Come summer, the Kenai River becomes a recreational circus. King salmon fishermen clog the river with drift boats, motorboats and guided boats, sockeye salmon fishermen crowd the river’s banks and dipnetters flock to the river’s mouth. This frenzy of activity can bring fishing groups, landowners, nonfishing user groups and bears into conflict, and degrade the health of the river.
Managing recreational activities is a tricky balancing act, and regulation changes can erupt in enormous debate. In an effort to better understand the issues it is trying to manage, Alaska State Parks has launched a study surveying recreational users.
The first part of Kenai River Recreation Study began in May, with surveyors roaming Kenai River recreational areas and asking recreational users to fill out a short survey. The survey asks recreational users about their activities and to evaluate the impacts of various recreational uses and management actions that might be used to address problems.
“It’s a lot about what people think of those things, it’s not a lot about measuring, like, how much litter is out there,” said Doug Whittaker, a researcher with Confluence Research Consulting, a research firm contracted to conduct the study. “There aren’t a bunch of techs out studying bank erosion issues. But we do have questions that ask the public, ‘Is there too much bank erosion? Would you like something done about it? Do we need more closures? Do we need more boardwalks?’”
The survey will ask recreational users to evaluate the quality of their experiences on the river with questions about proximity between anglers and whether boats or boat wakes disrupt their activities. The study will not address fisheries issues, such as allocation, fishing regulations or escapement goals. The second phase of the study will begin in August when recreational users will receive longer surveys through e-mail or the mail. A random sample of property owners along the river and registered guides will also receive surveys during this period.
In addition to Parks, management of lands and activities along the river includes the U.S. Fish and Wildlife Service, U.S. Forest Service and Alaska Department of Fish and Game. These agencies are interested in the results of the survey, and Fish and Wildlife and the Forest Service are allowing the survey to be conducted on federal lands adjacent to the river. Parks has asked these agencies for their input on some of the questions to be included in the second part of the survey.
Whittaker said he expects the response rate among recreational users asked to take the survey to be strong.
“We’re asking them about a place they care about,” he said. “This is an opportunity for them to tell us what to do and they like that.”
In recent years, focus groups have helped Parks identify several public concerns regarding recreational use of the river. But Jack Sinclair, Parks superintendent for the Kenai and Prince William Sound area, said he expects to learn a lot more once the surveys are completed and reviewed.
“I’m very interested to see what happens,” he said. “I don’t have the Ouija board out for this one.”
Survey responses may be used to address issues that managers were not previously aware of, and help managers determine how to best handle some old issues, such as conflicts between bears and anglers, and concerns about the number of guides allowed to operate on the river. Whittaker and Sinclair stressed that the study does not focus on any single user group and should not be viewed as a study aimed at limiting guides.
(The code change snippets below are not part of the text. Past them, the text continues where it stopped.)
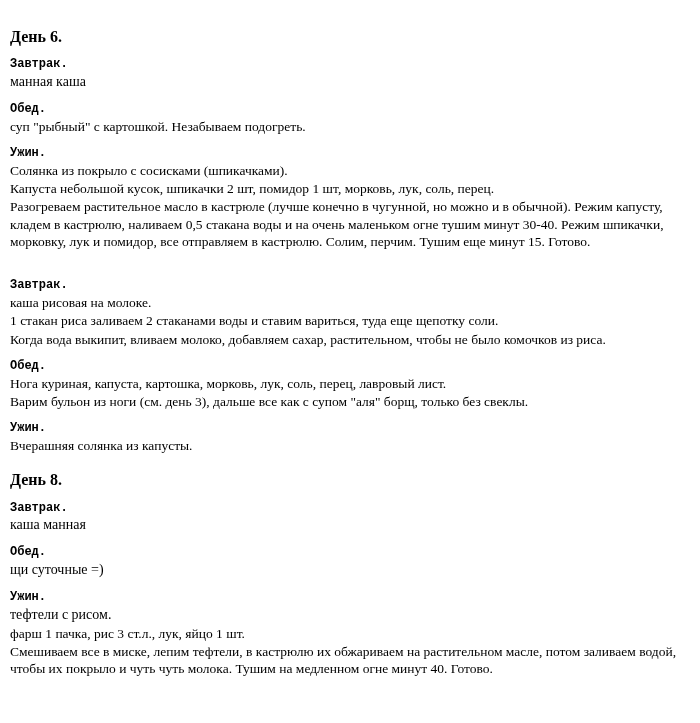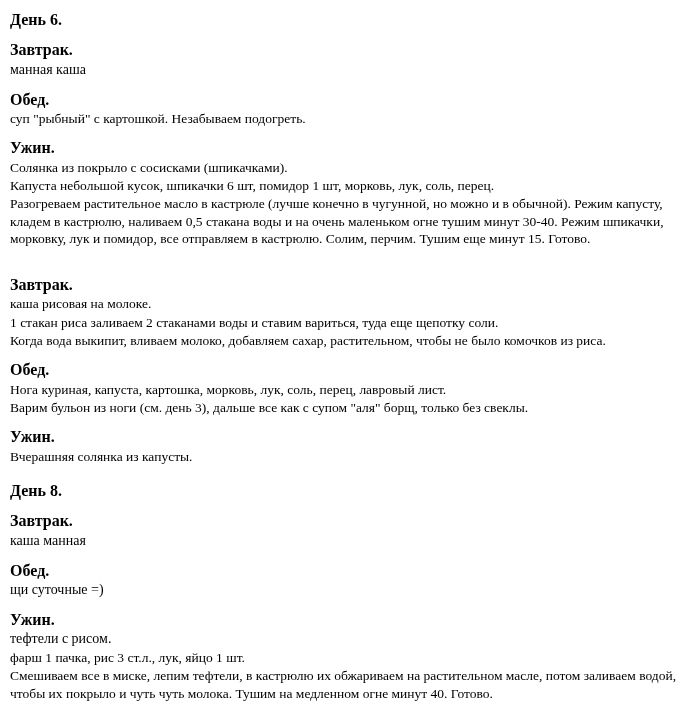"День 6." .page { padding: 11px 10px 0 10px -> 28px 10px 0 10px }
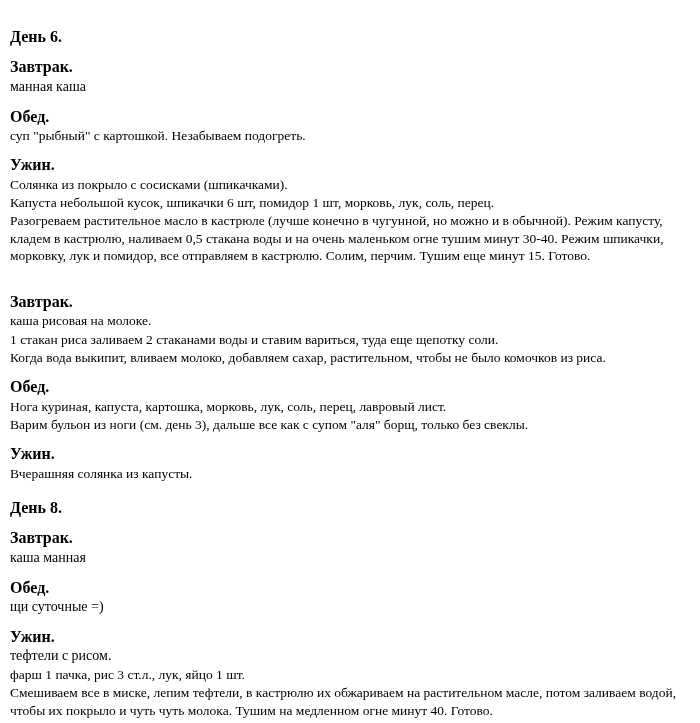"Завтрак." .meal-title { font-family: none -> Liberation Mono, monospace; font-size: 16px -> 12px }
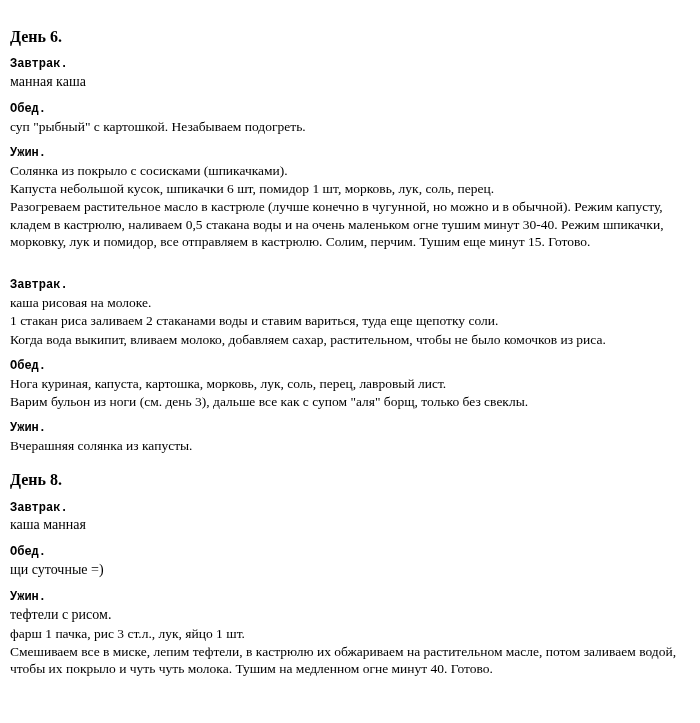"Капуста небольшой кусок, шпикачки 6" div.para { text: 6 -> 2 }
Concerns over the number of guides, however, did provide some impetus for the study when a 2003 proposal to limit the number of guides on the Kenai River was challenged in court and failed. A remand from the Superior District Court of Alaska determined that the impacts of all users had to be evaluated as part of a study before state regulations could address any particular group’s impact.
In addition to being a necessary tool for regulating recreational use of the river, Whittaker said a user survey is key to uncovering and better understanding the issues that may emerge in any heavily utilized recreational area.
“This is just a responsible thing to do,” he said. “Survey your public every 10 or 15 years, find out all of your problems and deal with them.”
The study does not make decisions, but will provide information to managers who will take it and decide what to do with it, Whittaker said.
“Our job is to cover the full range of decisions they might make and let them know who’s going to be happy or unhappy with that kind of decision and what we think it might accomplish or not accomplish.”